- [WHAT IS REQUIRED] Retype the data that follows line by line, exactly, and leave its pictures out.

======== RECORDS SUPPLIED ========

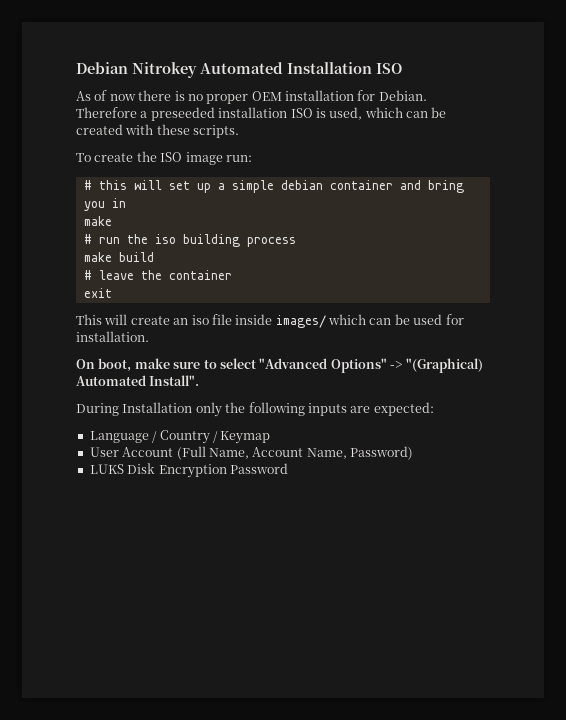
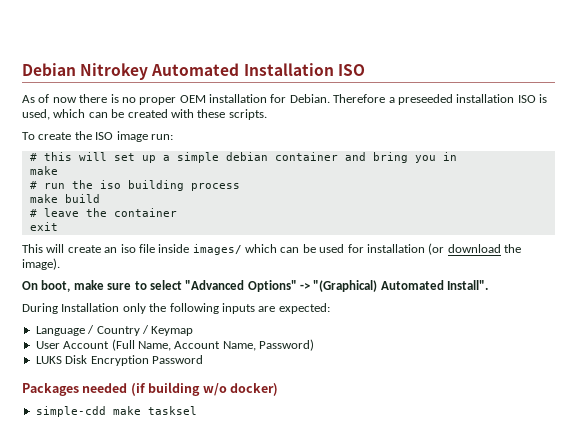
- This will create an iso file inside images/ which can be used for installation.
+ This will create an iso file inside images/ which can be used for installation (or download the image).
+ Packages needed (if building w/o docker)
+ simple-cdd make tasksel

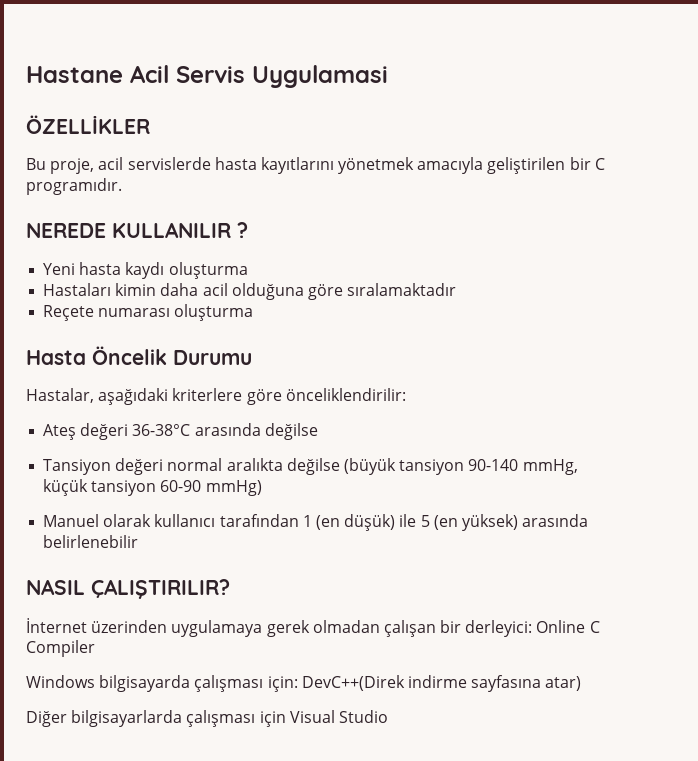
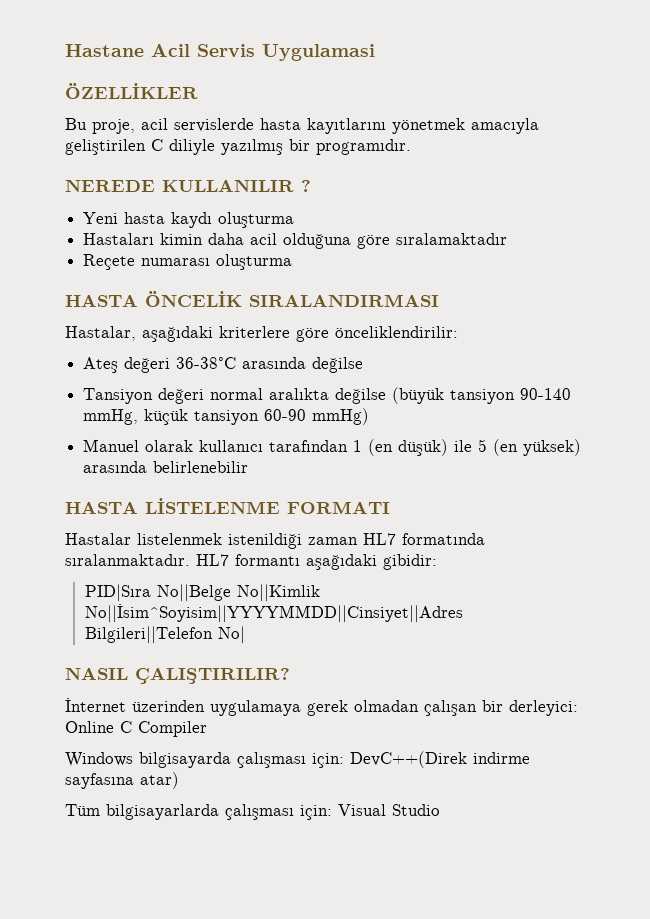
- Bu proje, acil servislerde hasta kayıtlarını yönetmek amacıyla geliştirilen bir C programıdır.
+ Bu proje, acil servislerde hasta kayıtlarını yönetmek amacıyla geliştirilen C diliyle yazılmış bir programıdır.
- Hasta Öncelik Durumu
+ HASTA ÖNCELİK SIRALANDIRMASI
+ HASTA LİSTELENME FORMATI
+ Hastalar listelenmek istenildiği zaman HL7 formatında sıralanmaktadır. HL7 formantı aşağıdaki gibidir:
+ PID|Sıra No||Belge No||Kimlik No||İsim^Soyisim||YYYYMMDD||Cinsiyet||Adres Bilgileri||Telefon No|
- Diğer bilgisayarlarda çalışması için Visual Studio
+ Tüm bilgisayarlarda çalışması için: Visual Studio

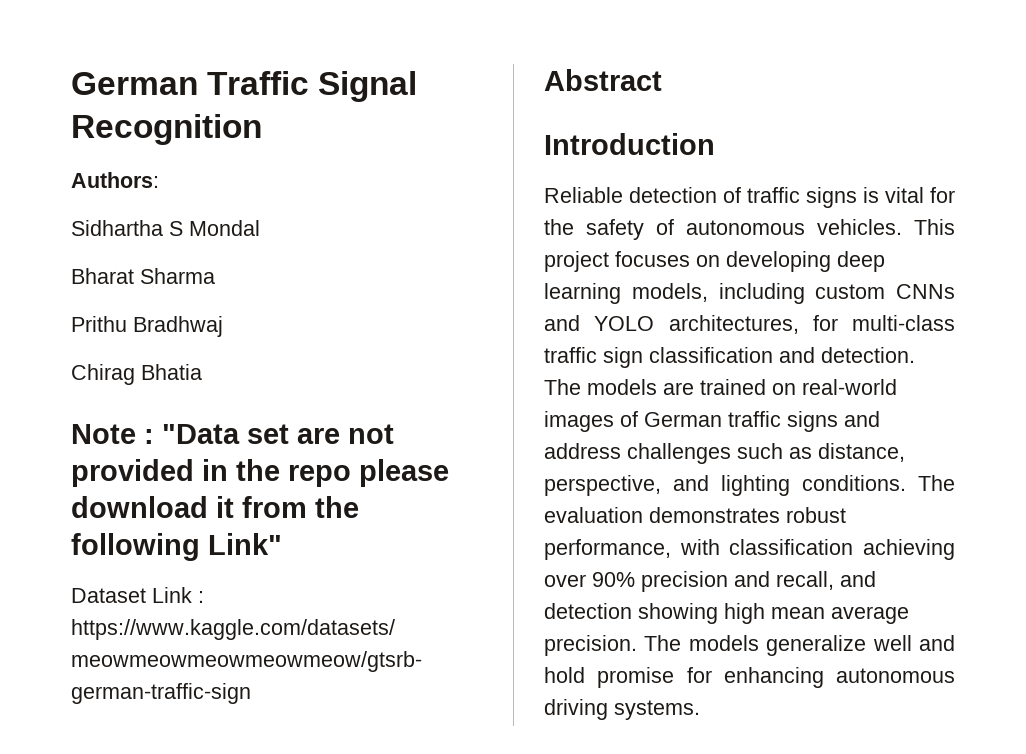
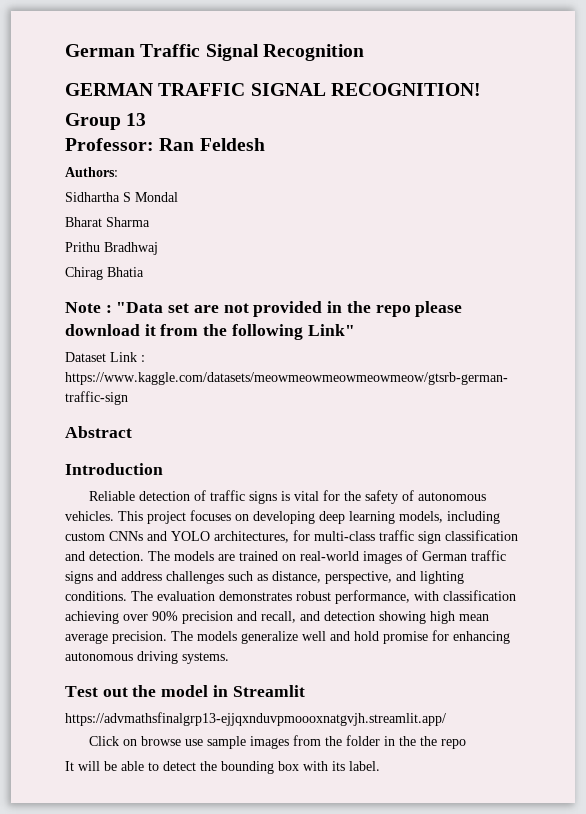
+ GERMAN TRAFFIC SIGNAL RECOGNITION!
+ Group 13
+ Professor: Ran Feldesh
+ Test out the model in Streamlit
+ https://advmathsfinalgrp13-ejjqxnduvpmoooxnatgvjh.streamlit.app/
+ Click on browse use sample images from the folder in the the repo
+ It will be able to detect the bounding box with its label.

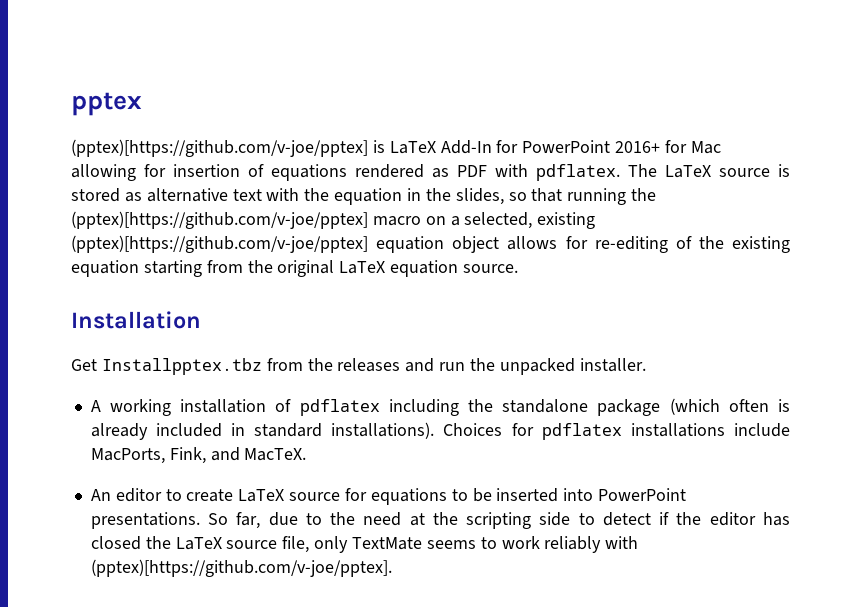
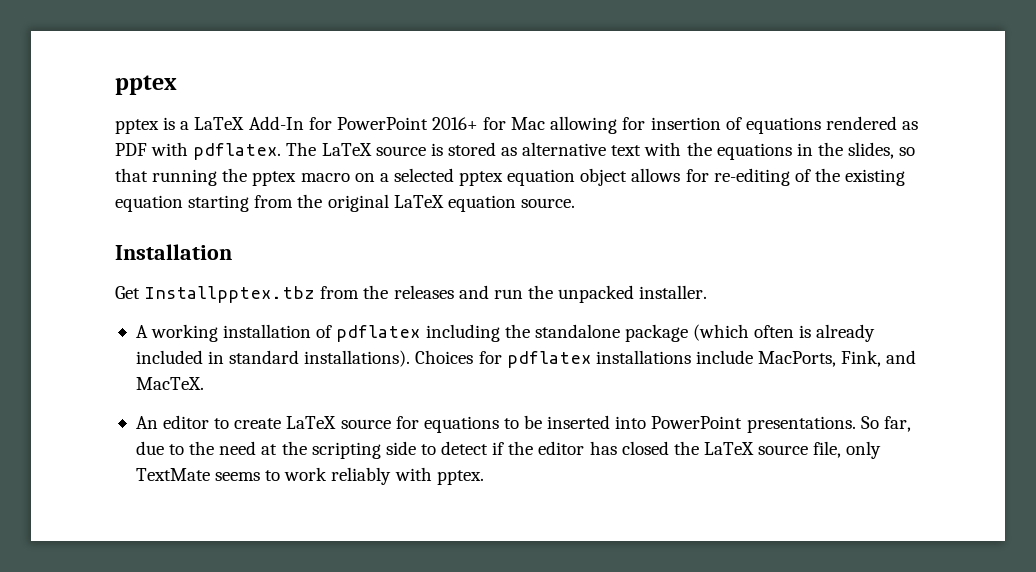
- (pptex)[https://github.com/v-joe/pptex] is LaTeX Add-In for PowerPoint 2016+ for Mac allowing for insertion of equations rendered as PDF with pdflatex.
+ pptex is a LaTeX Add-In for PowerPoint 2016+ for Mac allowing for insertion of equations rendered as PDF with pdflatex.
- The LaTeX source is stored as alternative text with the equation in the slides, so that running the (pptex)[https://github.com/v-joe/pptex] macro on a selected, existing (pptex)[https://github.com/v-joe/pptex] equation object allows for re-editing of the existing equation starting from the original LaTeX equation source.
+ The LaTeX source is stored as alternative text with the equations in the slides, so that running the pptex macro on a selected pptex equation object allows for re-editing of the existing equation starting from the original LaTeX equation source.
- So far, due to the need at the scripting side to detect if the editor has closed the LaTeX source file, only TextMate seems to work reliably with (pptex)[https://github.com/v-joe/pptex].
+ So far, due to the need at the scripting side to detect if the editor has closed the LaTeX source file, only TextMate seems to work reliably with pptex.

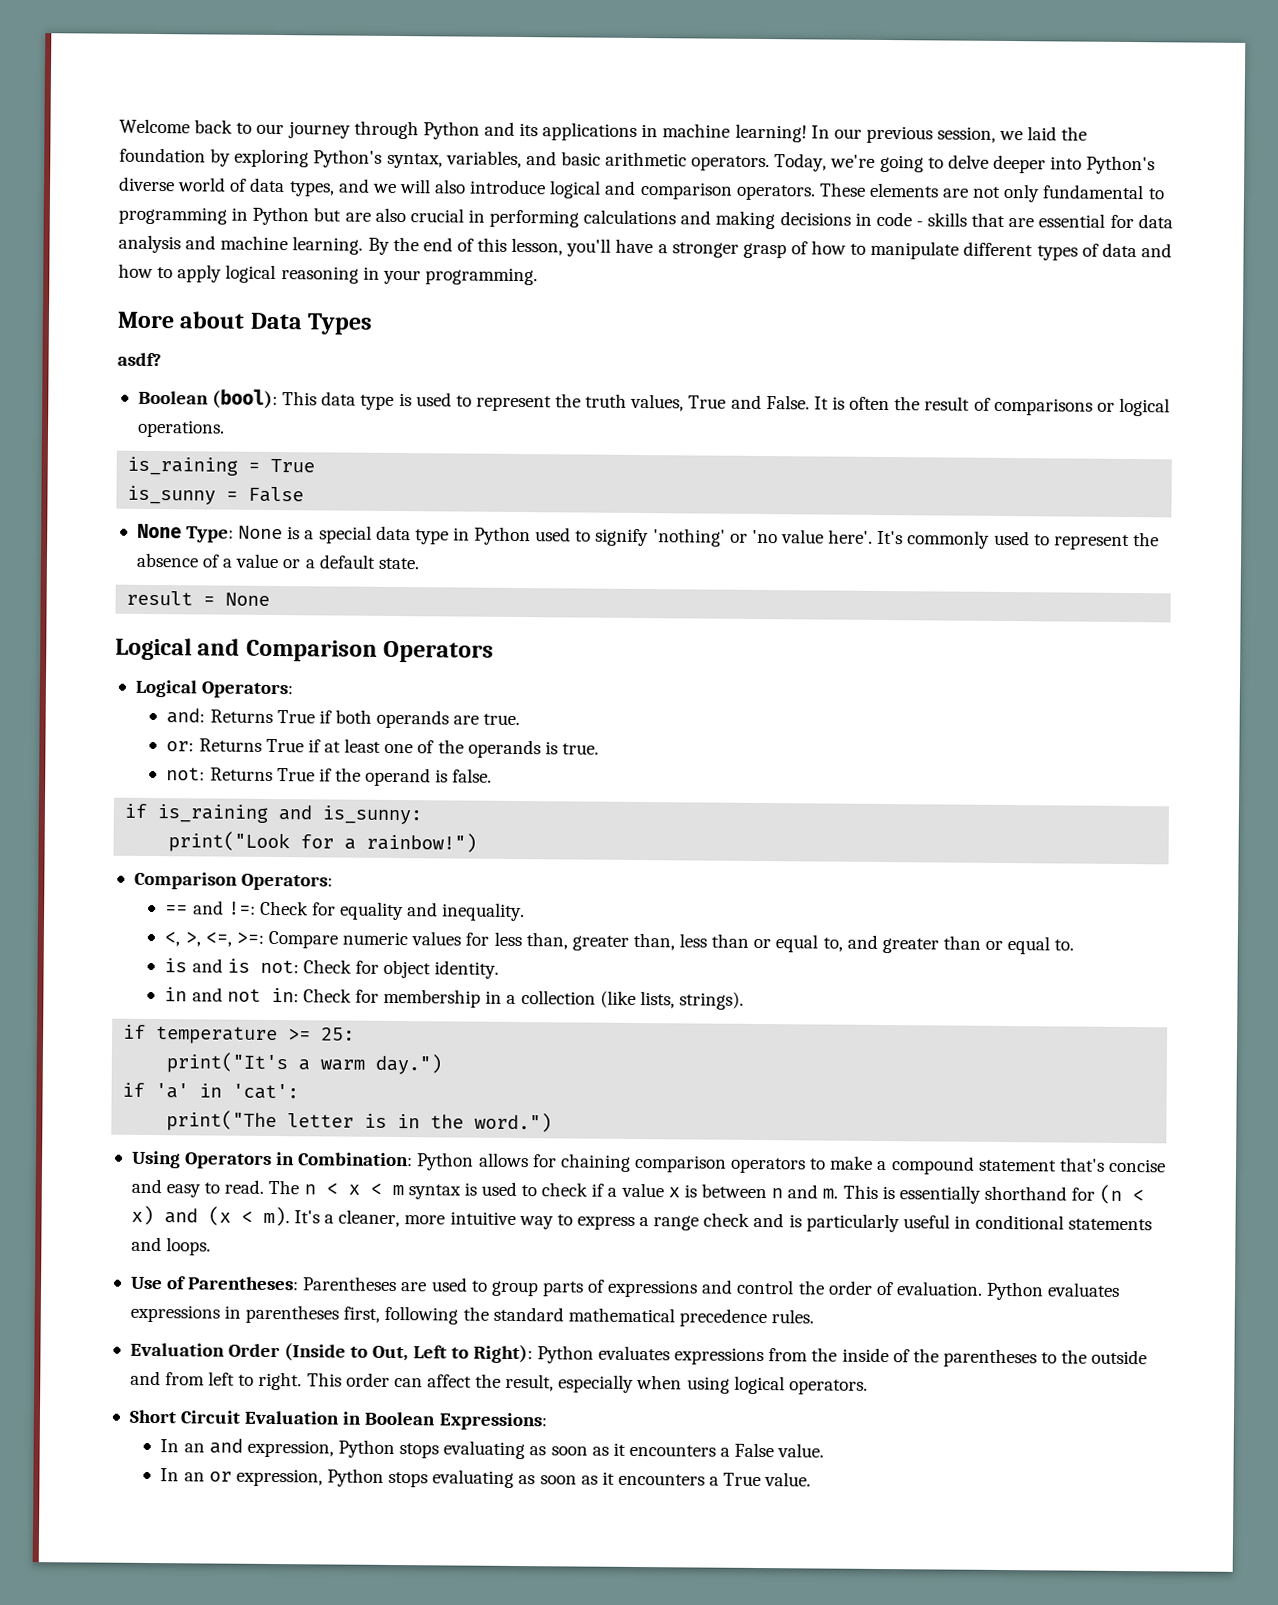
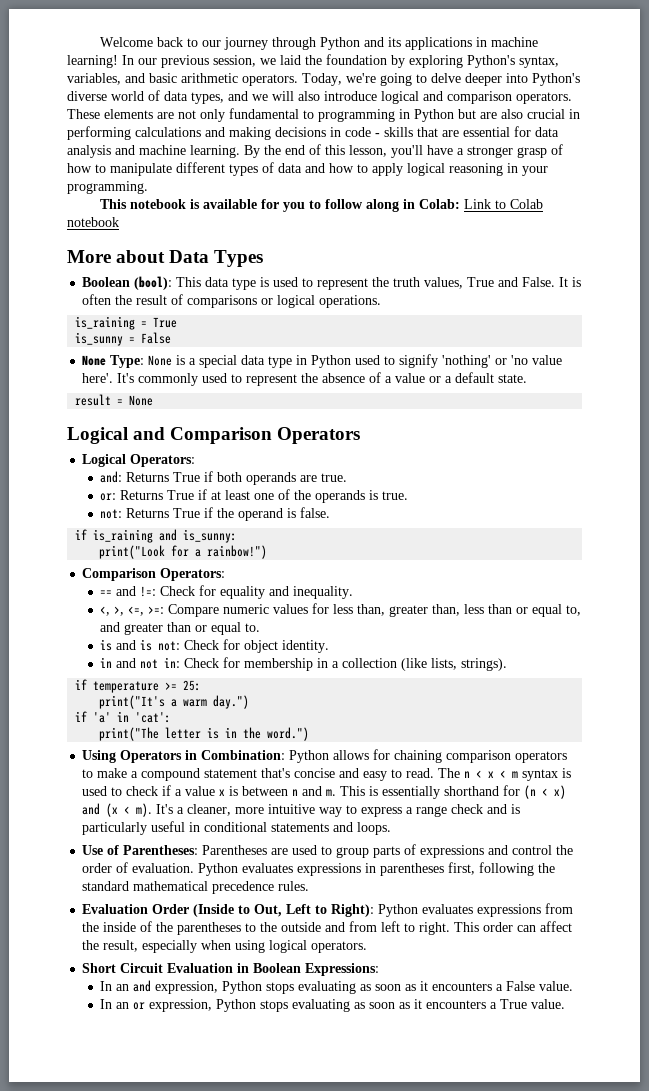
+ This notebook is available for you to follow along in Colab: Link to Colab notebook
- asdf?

========

- [SOLUTION TO THIS EXERCISE]
- This will create an iso file inside images/ which can be used for installation.
+ This will create an iso file inside images/ which can be used for installation (or download the image).
+ Packages needed (if building w/o docker)
+ simple-cdd make tasksel

- Bu proje, acil servislerde hasta kayıtlarını yönetmek amacıyla geliştirilen bir C programıdır.
+ Bu proje, acil servislerde hasta kayıtlarını yönetmek amacıyla geliştirilen C diliyle yazılmış bir programıdır.
- Hasta Öncelik Durumu
+ HASTA ÖNCELİK SIRALANDIRMASI
+ HASTA LİSTELENME FORMATI
+ Hastalar listelenmek istenildiği zaman HL7 formatında sıralanmaktadır. HL7 formantı aşağıdaki gibidir:
+ PID|Sıra No||Belge No||Kimlik No||İsim^Soyisim||YYYYMMDD||Cinsiyet||Adres Bilgileri||Telefon No|
- Diğer bilgisayarlarda çalışması için Visual Studio
+ Tüm bilgisayarlarda çalışması için: Visual Studio

+ GERMAN TRAFFIC SIGNAL RECOGNITION!
+ Group 13
+ Professor: Ran Feldesh
+ Test out the model in Streamlit
+ https://advmathsfinalgrp13-ejjqxnduvpmoooxnatgvjh.streamlit.app/
+ Click on browse use sample images from the folder in the the repo
+ It will be able to detect the bounding box with its label.

- (pptex)[https://github.com/v-joe/pptex] is LaTeX Add-In for PowerPoint 2016+ for Mac allowing for insertion of equations rendered as PDF with pdflatex.
+ pptex is a LaTeX Add-In for PowerPoint 2016+ for Mac allowing for insertion of equations rendered as PDF with pdflatex.
- The LaTeX source is stored as alternative text with the equation in the slides, so that running the (pptex)[https://github.com/v-joe/pptex] macro on a selected, existing (pptex)[https://github.com/v-joe/pptex] equation object allows for re-editing of the existing equation starting from the original LaTeX equation source.
+ The LaTeX source is stored as alternative text with the equations in the slides, so that running the pptex macro on a selected pptex equation object allows for re-editing of the existing equation starting from the original LaTeX equation source.
- So far, due to the need at the scripting side to detect if the editor has closed the LaTeX source file, only TextMate seems to work reliably with (pptex)[https://github.com/v-joe/pptex].
+ So far, due to the need at the scripting side to detect if the editor has closed the LaTeX source file, only TextMate seems to work reliably with pptex.

+ This notebook is available for you to follow along in Colab: Link to Colab notebook
- asdf?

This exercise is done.